### Task directions
Your copy should hold the lines below from the first through the one that contains "dev_bookings, dev_activities, dev_comments", each retyped exactly, and no pictures.

[Data extracted from a collection]
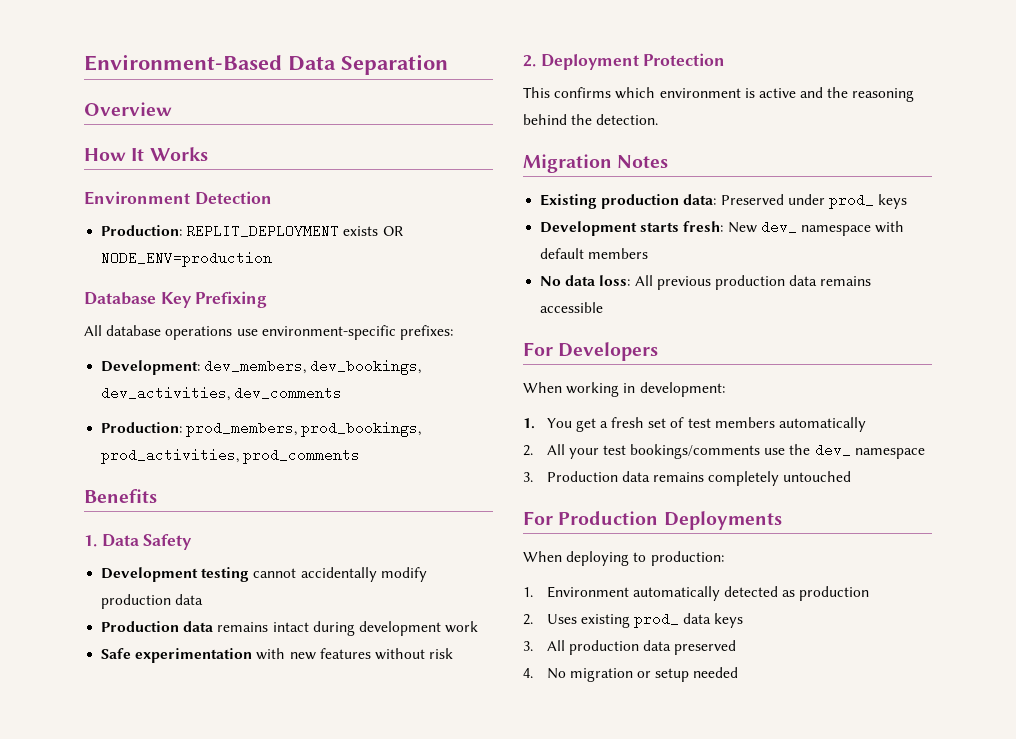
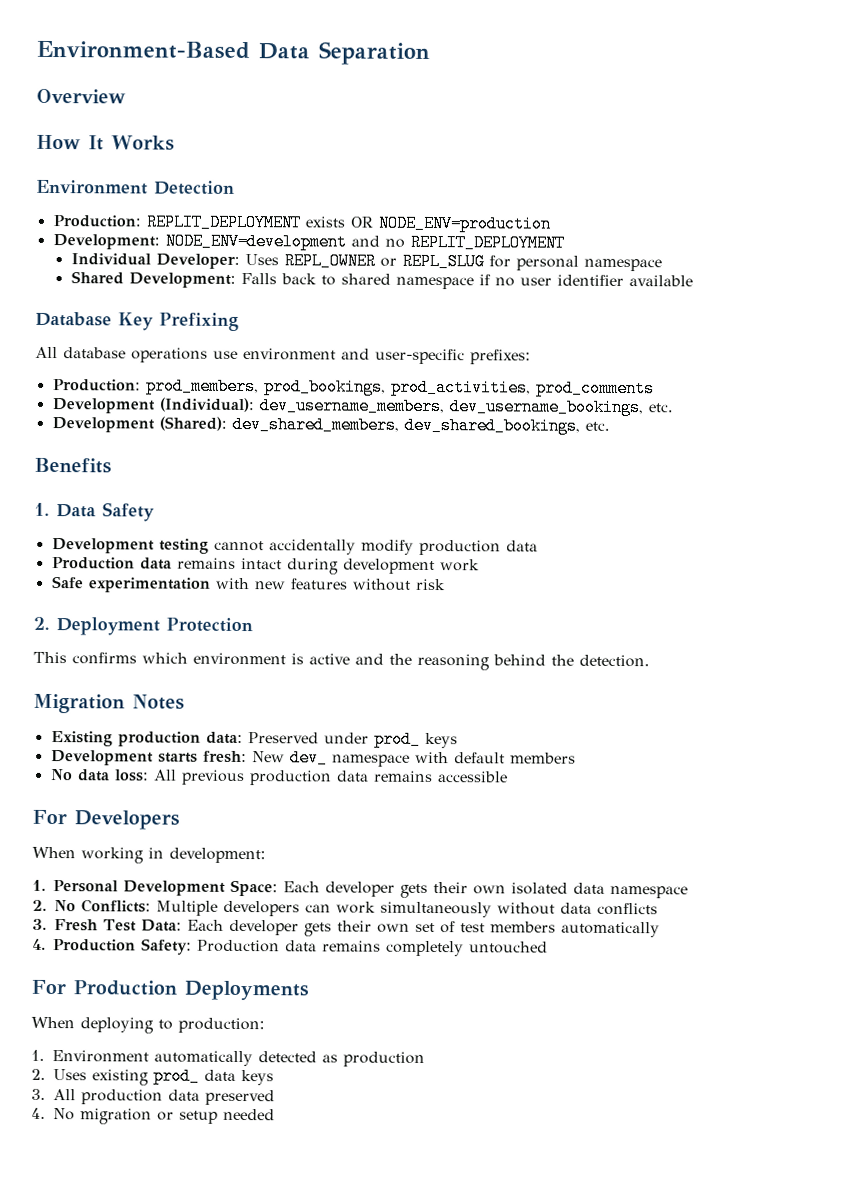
+ Development: NODE_ENV=development and no REPLIT_DEPLOYMENT
+ Individual Developer: Uses REPL_OWNER or REPL_SLUG for personal namespace
+ Shared Development: Falls back to shared namespace if no user identifier available
- All database operations use environment-specific prefixes:
- Development: dev_members, dev_bookings, dev_activities, dev_comments
+ All database operations use environment and user-specific prefixes:
+ Development (Individual): dev_username_members, dev_username_bookings, etc.
+ Development (Shared): dev_shared_members, dev_shared_bookings, etc.
- 1. You get a fresh set of test members automatically
+ 1. Personal Development Space: Each developer gets their own isolated data namespace
+ 2. No Conflicts: Multiple developers can work simultaneously without data conflicts
+ 3. Fresh Test Data: Each developer gets their own set of test members automatically
- 2. All your test bookings/comments use the dev_ namespace
- 3. Production data remains completely untouched
+ 4. Production Safety: Production data remains completely untouched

### Response box
+ Development: NODE_ENV=development and no REPLIT_DEPLOYMENT
+ Individual Developer: Uses REPL_OWNER or REPL_SLUG for personal namespace
+ Shared Development: Falls back to shared namespace if no user identifier available
- All database operations use environment-specific prefixes:
- Development: dev_members, dev_bookings, dev_activities, dev_comments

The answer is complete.